-- EXCERPTED DATA follows --

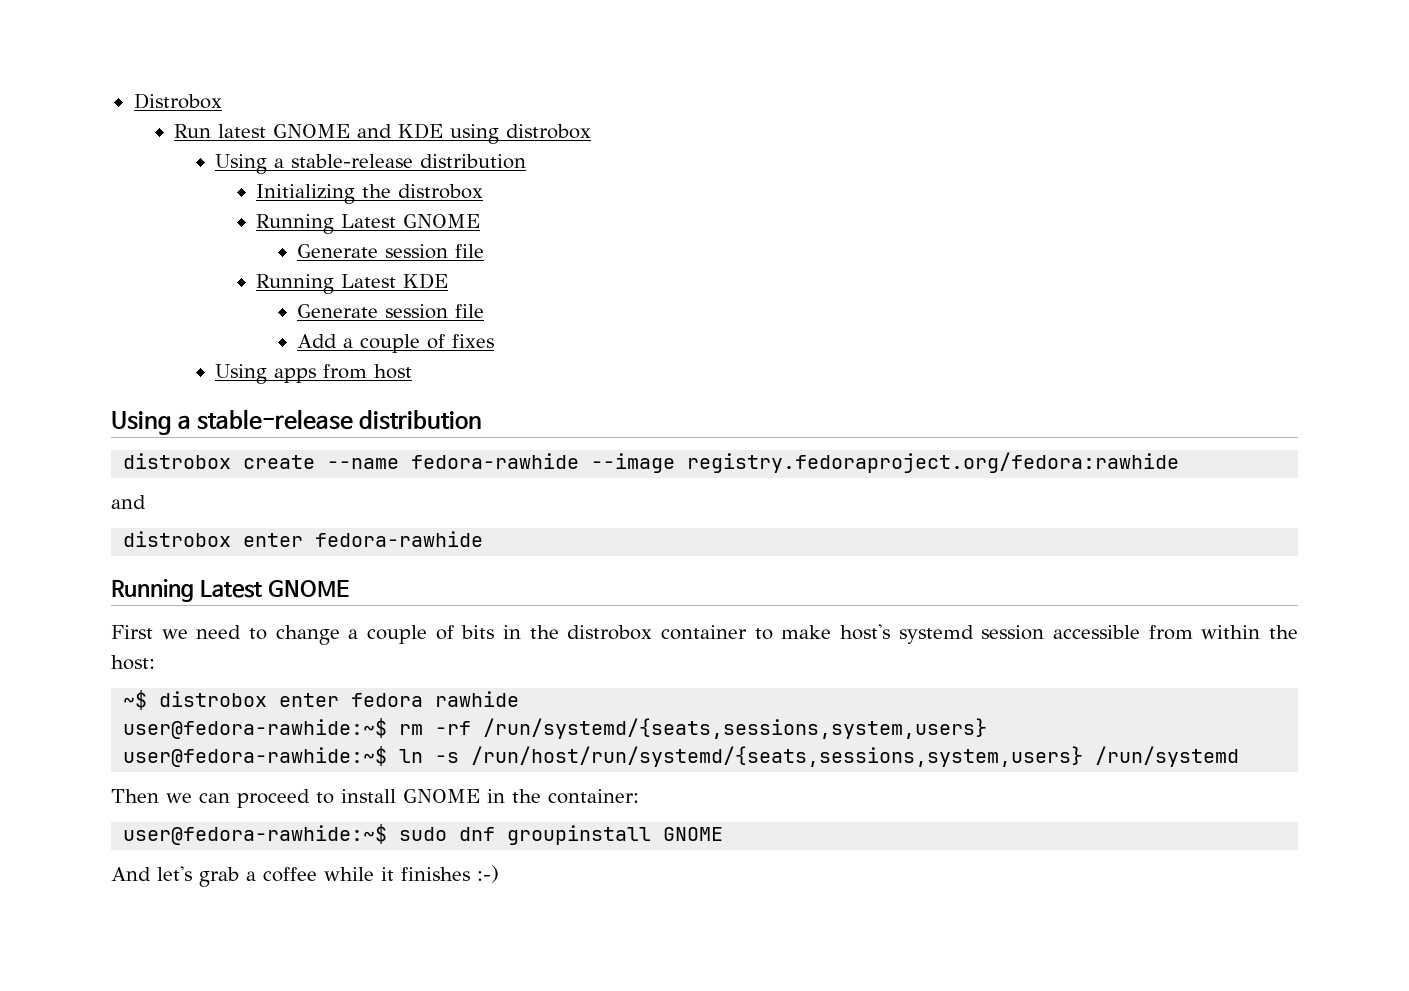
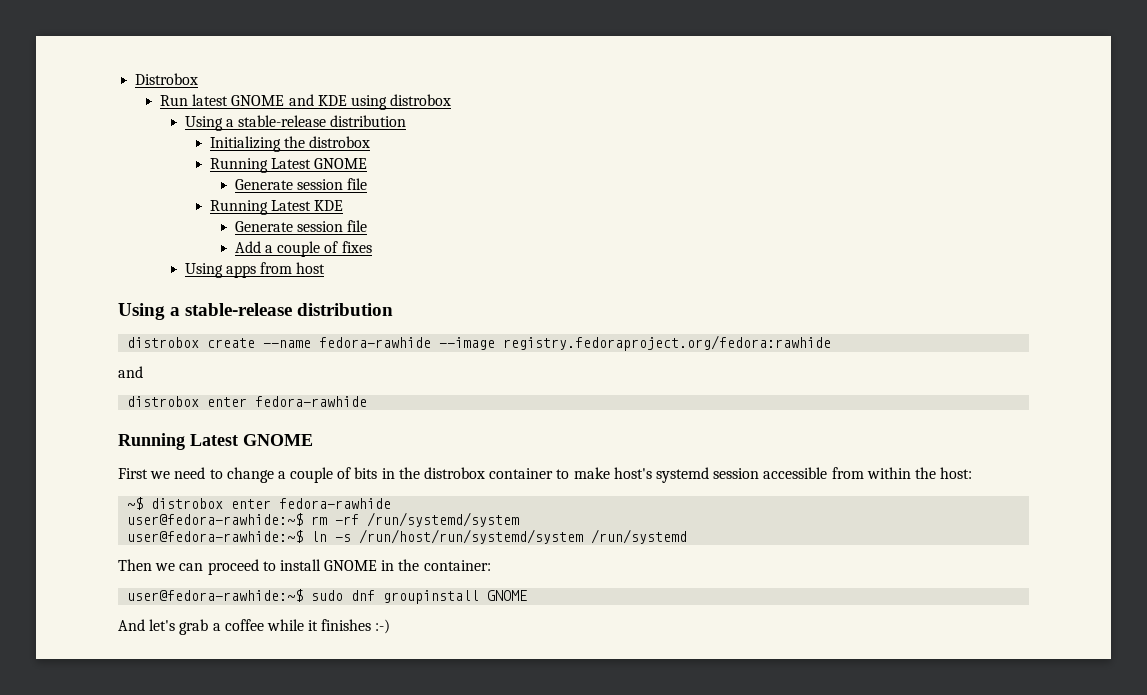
- ~$ distrobox enter fedora rawhide
+ ~$ distrobox enter fedora-rawhide
- user@fedora-rawhide:~$ rm -rf /run/systemd/{seats,sessions,system,users}
+ user@fedora-rawhide:~$ rm -rf /run/systemd/system
- user@fedora-rawhide:~$ ln -s /run/host/run/systemd/{seats,sessions,system,users} /run/systemd
+ user@fedora-rawhide:~$ ln -s /run/host/run/systemd/system /run/systemd

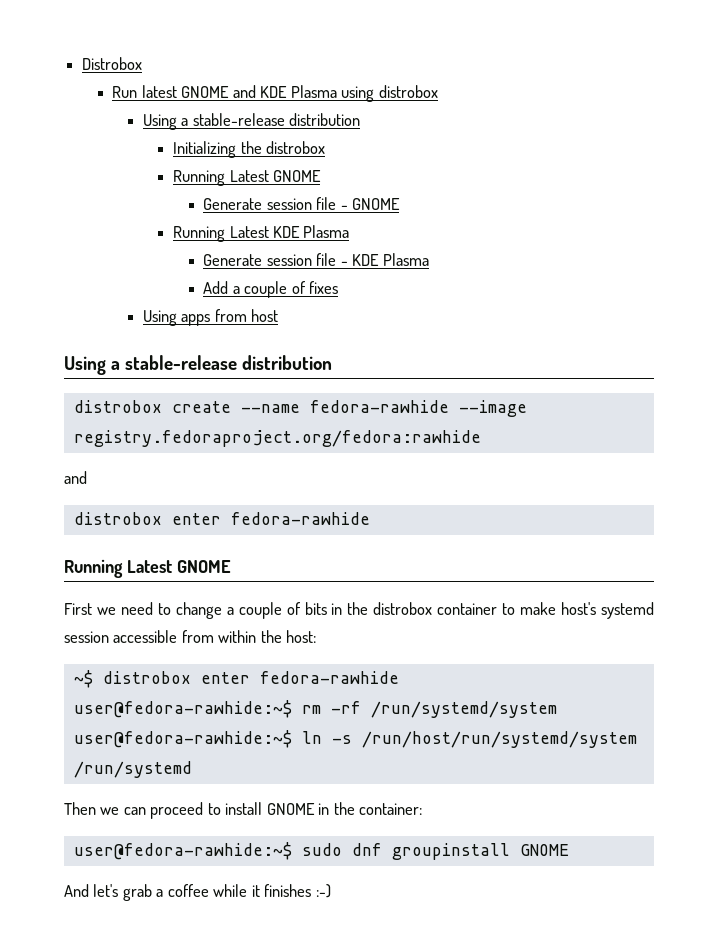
- Run latest GNOME and KDE using distrobox
+ Run latest GNOME and KDE Plasma using distrobox
  Initializing the distrobox
  Running Latest GNOME
- Generate session file
+ Generate session file - GNOME
- Running Latest KDE
- Generate session file
+ Running Latest KDE Plasma
+ Generate session file - KDE Plasma

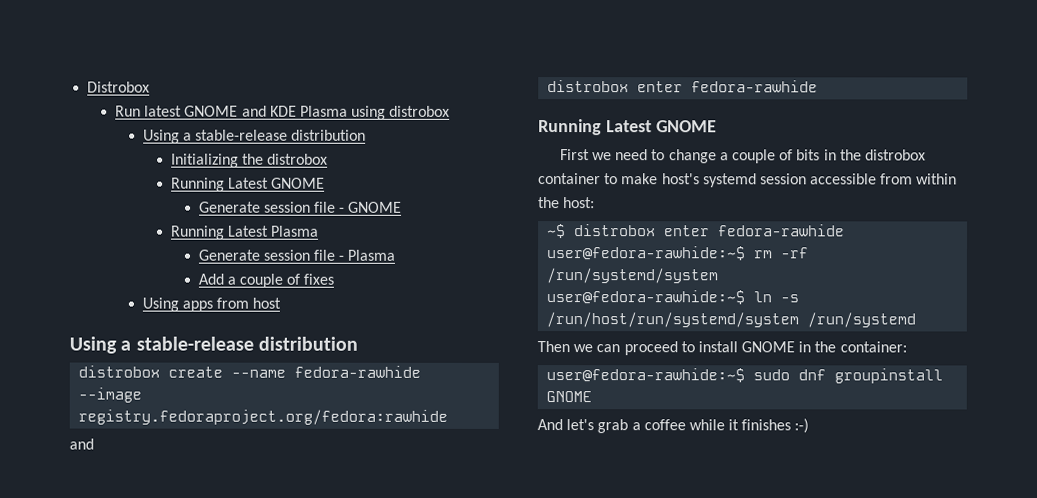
- Running Latest KDE Plasma
+ Running Latest Plasma
- Generate session file - KDE Plasma
+ Generate session file - Plasma

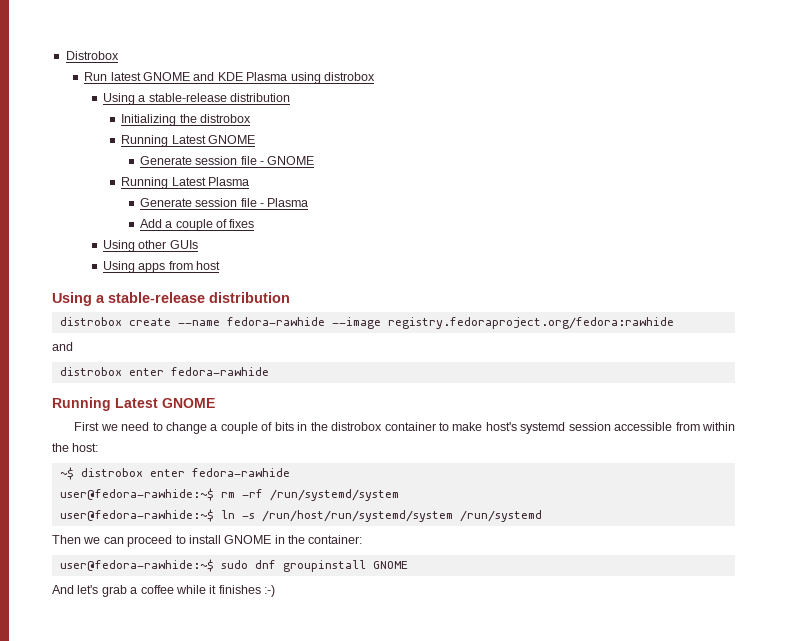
+ Using other GUIs

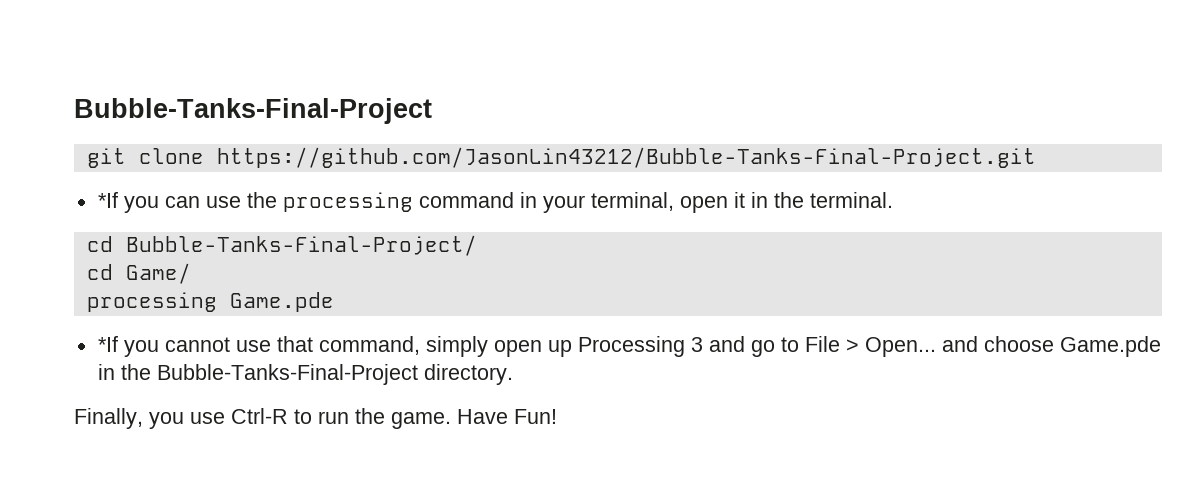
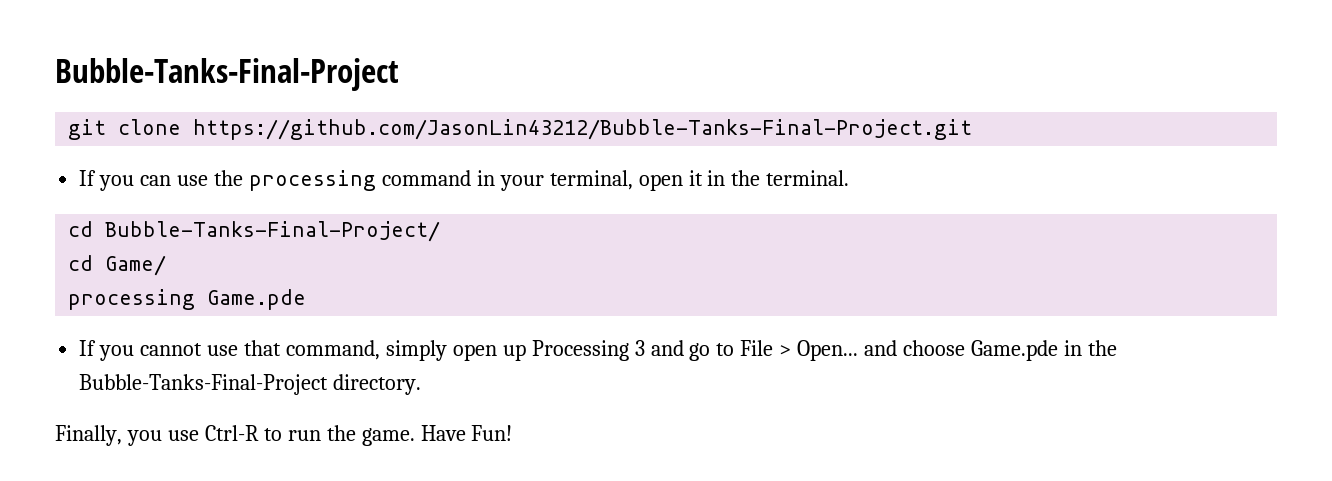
- *If you can use the processing command in your terminal, open it in the terminal.
+ If you can use the processing command in your terminal, open it in the terminal.
- *If you cannot use that command, simply open up Processing 3 and go to File > Open... and choose Game.pde in the Bubble-Tanks-Final-Project directory.
+ If you cannot use that command, simply open up Processing 3 and go to File > Open... and choose Game.pde in the Bubble-Tanks-Final-Project directory.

-- EXCERPTED DATA concluded --

* **YOUR OBJECTIVE**
Starting with the line that contains "- Run latest GNOME and KDE using distrobox", repeat each line exactly through the last line of the data above, and nothing more; the pictures stay out.

* **TASK RESPONSE**
- Run latest GNOME and KDE using distrobox
+ Run latest GNOME and KDE Plasma using distrobox
  Initializing the distrobox
  Running Latest GNOME
- Generate session file
+ Generate session file - GNOME
- Running Latest KDE
- Generate session file
+ Running Latest KDE Plasma
+ Generate session file - KDE Plasma

- Running Latest KDE Plasma
+ Running Latest Plasma
- Generate session file - KDE Plasma
+ Generate session file - Plasma

+ Using other GUIs

- *If you can use the processing command in your terminal, open it in the terminal.
+ If you can use the processing command in your terminal, open it in the terminal.
- *If you cannot use that command, simply open up Processing 3 and go to File > Open... and choose Game.pde in the Bubble-Tanks-Final-Project directory.
+ If you cannot use that command, simply open up Processing 3 and go to File > Open... and choose Game.pde in the Bubble-Tanks-Final-Project directory.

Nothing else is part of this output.